NTTドコモは「CATV光」という光回線の卸提供を受けCATV事業者と連携する

 

 これにより、NTTドコモも「ドコモ光セット割」や「ずっとドコモ割」というドコモのスマホ(携帯電話)とケーブルテレビサービスをセット契約することによる割引が実現できるようになったわけです。

 携帯とのセット割に加えて「ドコモ光 Aタイプ」や「ドコモ光 Bタイプ」と同様にdポイントも付与されますので、ドコモユーザーにとっては嬉しいサービスになっています。

 しかし、この「ドコモ光 Cタイプ」に関しては提携しているCATV事業者が少なく提供エリアも「三重県のみ」とかなり限定されています。
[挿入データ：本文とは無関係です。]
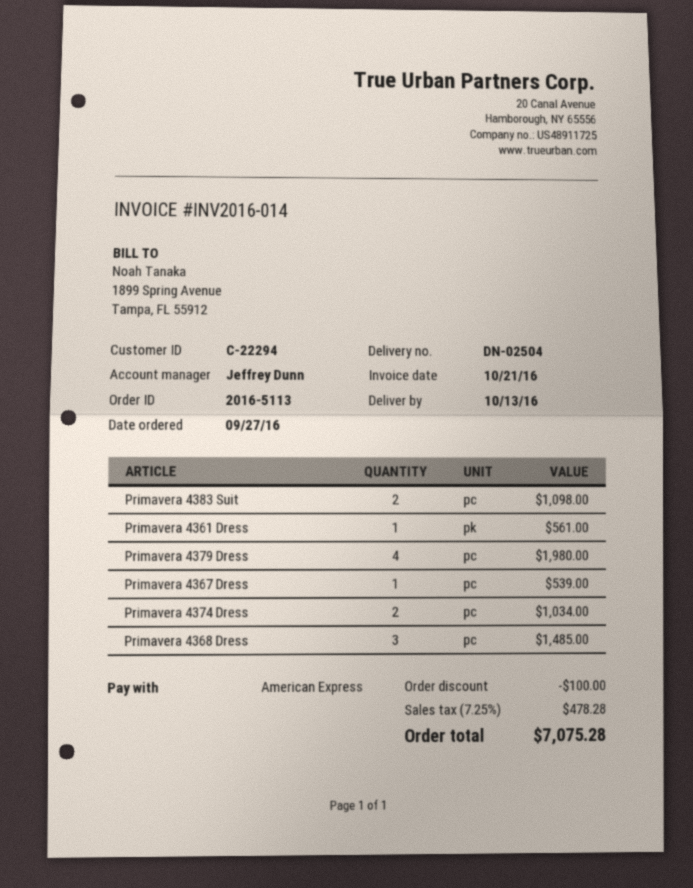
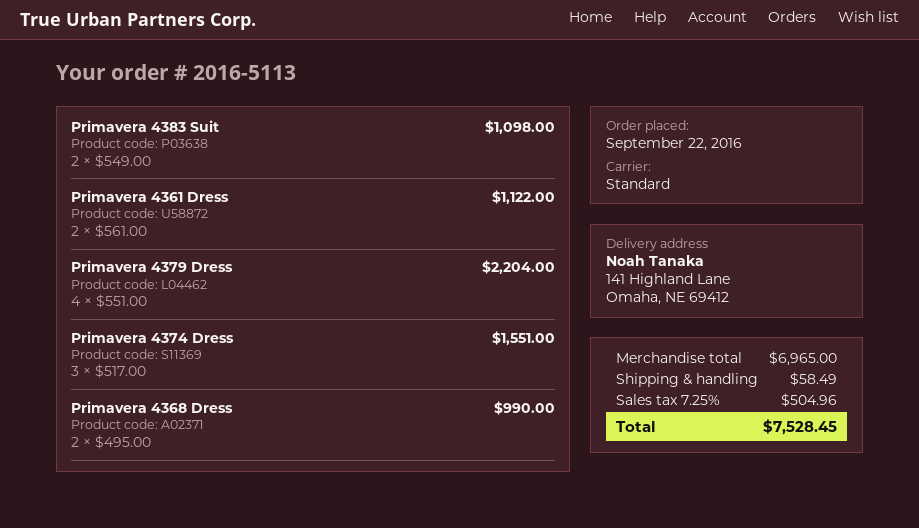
order date: 2016-09-27 -> 2016-09-22
Primavera 4361 Dress: 1 for 561.00 -> 2 for 1122.00
Primavera 4379 Dress: 4 for 1980.00 -> 4 for 2204.00
Primavera 4367 Dress: 1 for 539.00 -> none
Primavera 4374 Dress: 2 for 1034.00 -> 3 for 1551.00
Primavera 4368 Dress: 3 for 1485.00 -> 2 for 990.00
discount: 100.00 -> none
shipping: none -> 58.49
tax: 7.25% = 478.28 -> 7.25% = 504.96
total: 7075.28 -> 7528.45

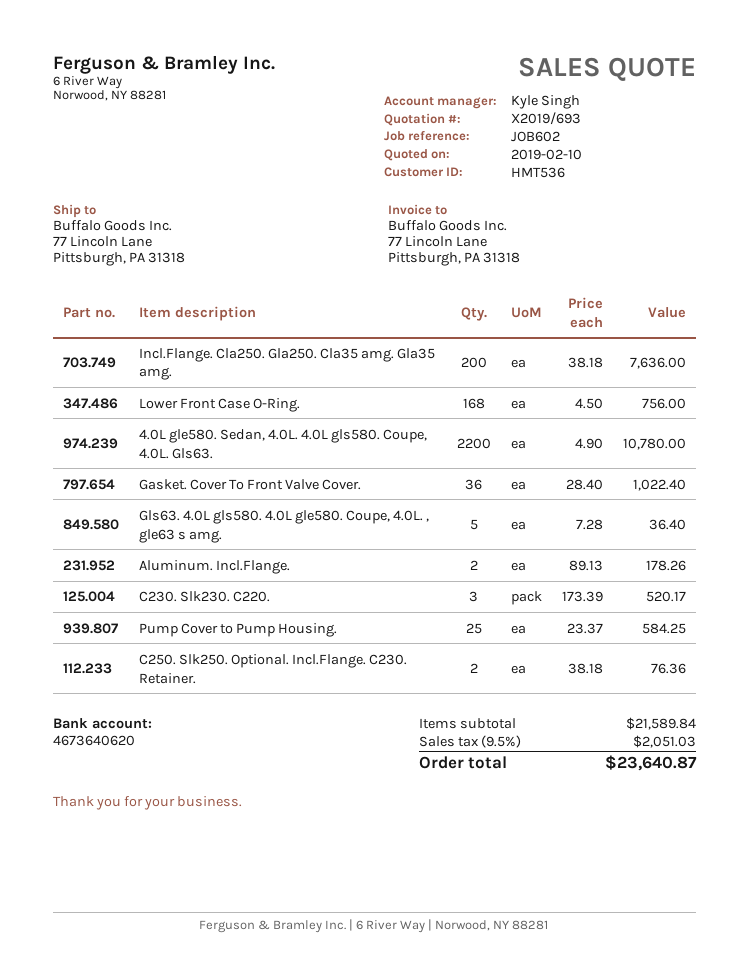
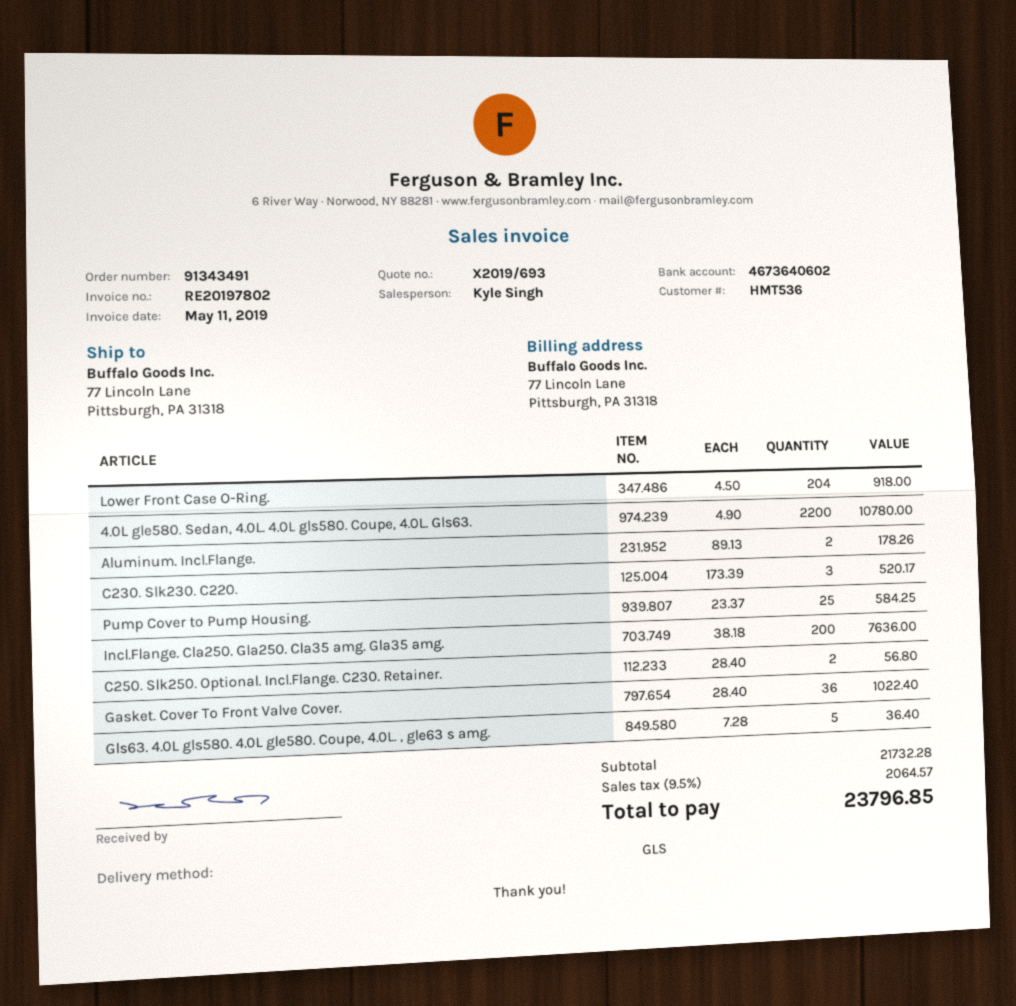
bank account: 4673640620 -> 4673640602
Lower Front Case O-Ring.: 168 x 4.50 = 756.00 -> 204 x 4.50 = 918.00
C250. Slk250. Optional. Incl.Flange. C230. Retainer.: 2 x 38.18 = 76.36 -> 2 x 28.40 = 56.80
subtotal: 21589.84 -> 21732.28
tax: 9.5% = 2051.03 -> 9.5% = 2064.57
total: 23640.87 -> 23796.85

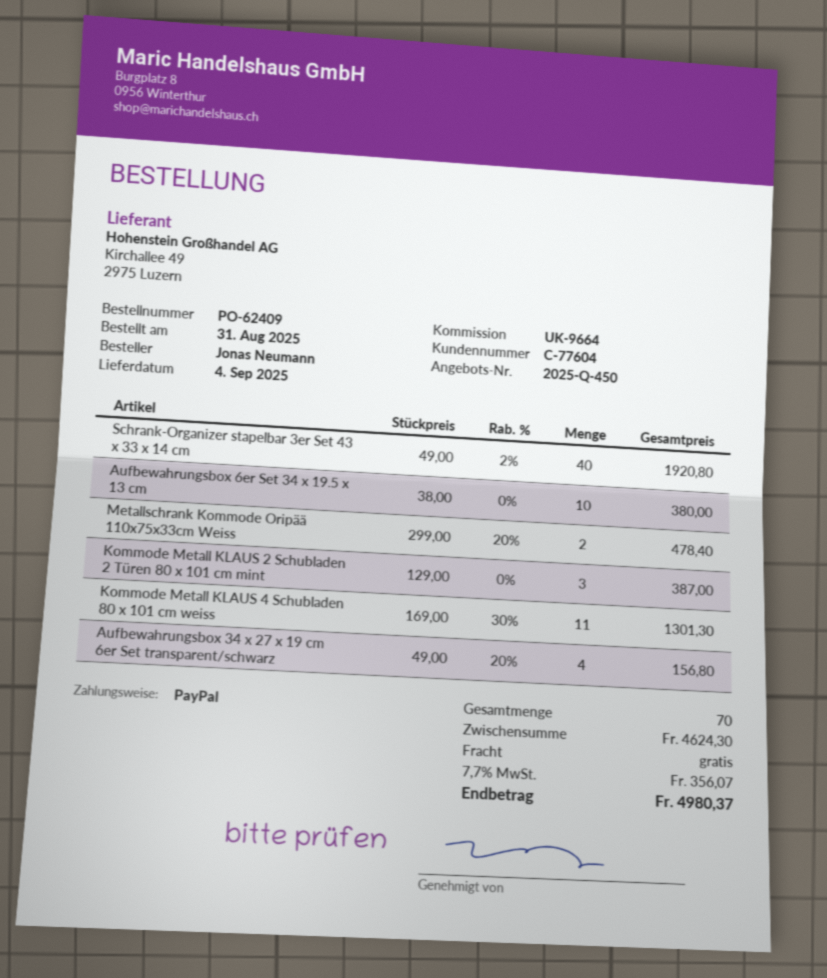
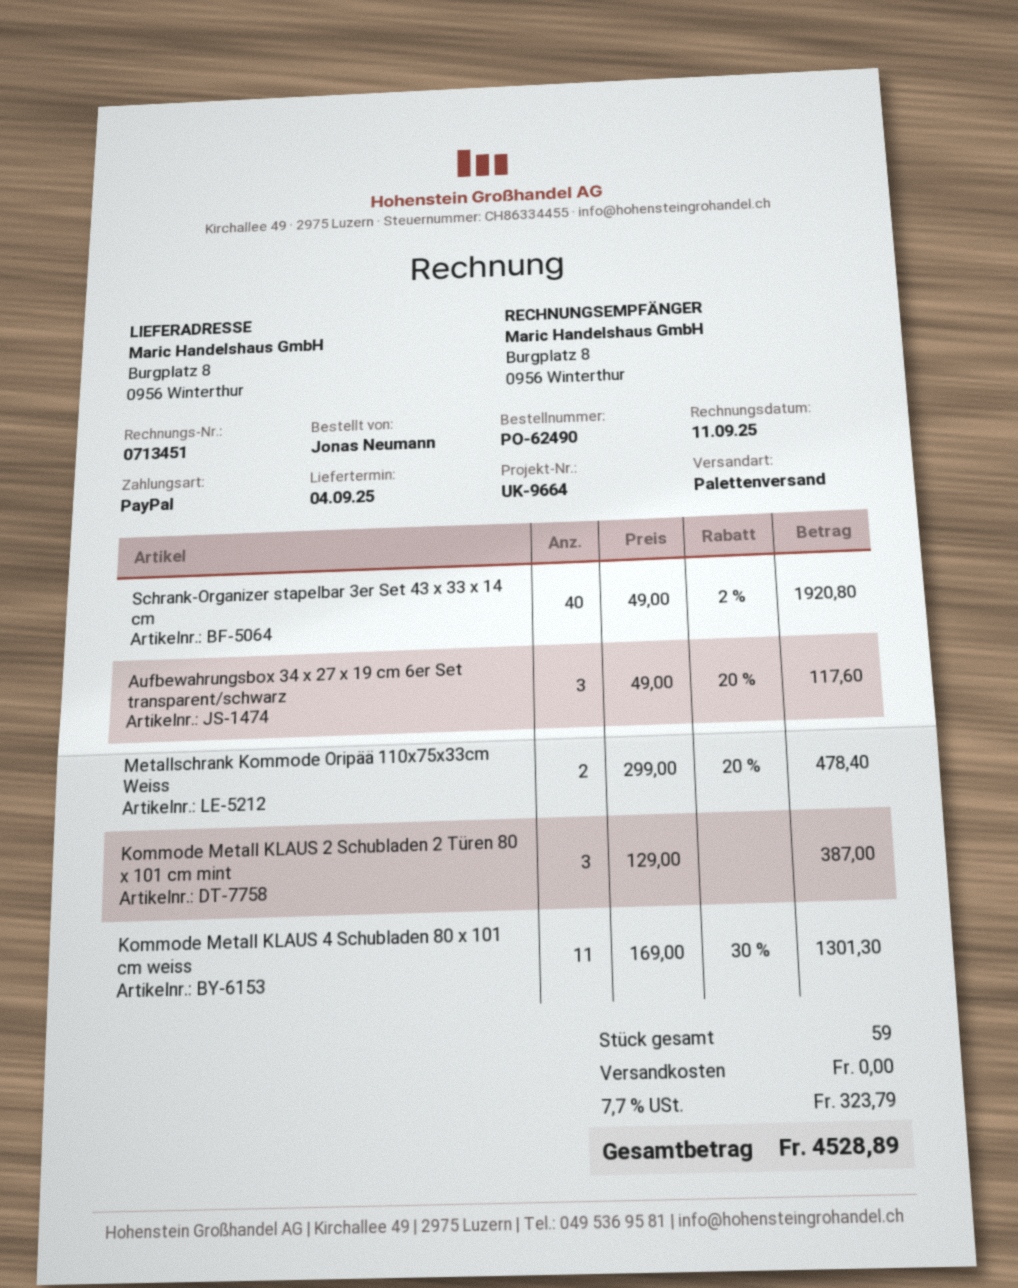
order number: PO-62409 -> PO-62490
Aufbewahrungsbox 6er Set 34 x 19.5 x 13 cm: 10 x 38.00 = 380.00 -> none
Aufbewahrungsbox 34 x 27 x 19 cm 6er Set transparent/schwarz: 4 x 49.00 - 20% = 156.80 -> 3 x 49.00 - 20% = 117.60
total quantity: 70 -> 59
tax: 7.7% = 356.07 -> 7.7% = 323.79
total: 4980.37 -> 4528.89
(2017年1月 現在)

 

通信業界に長く従事しているプロから見れば、どちらかと言えば「auひかり」の優勢です。

 

 なぜなら、KDDIグループでは以前から「ケーブルテレビ(CATV)事業者」との連携を実施しているためです。

 せっかくなので、下記からは「NTT vs KDDI」に加え「Softbank」という携帯電話事業者3社の動きについて解説しましょう。

 

【 携帯電話事業者の今後の動き 】

 NTT vs KDDIに加えSoftbankの動きについて、2017年も目が離せません。

 まだ非公開情報でもあるため更新をお待ちいただければと思いますが、今後もこの3社が「ガスの自由化」という仕組みを利用したサービス展開やNTTの「光アクセス設備料金」・「光回線電話」など、その他にも2020年までに大きな動きを見せると予測されます。

 この動きにプロバイダー事業者や電力会社&ガス会社、さらにはケーブルテレビ事業者も影響を受けることでしょう。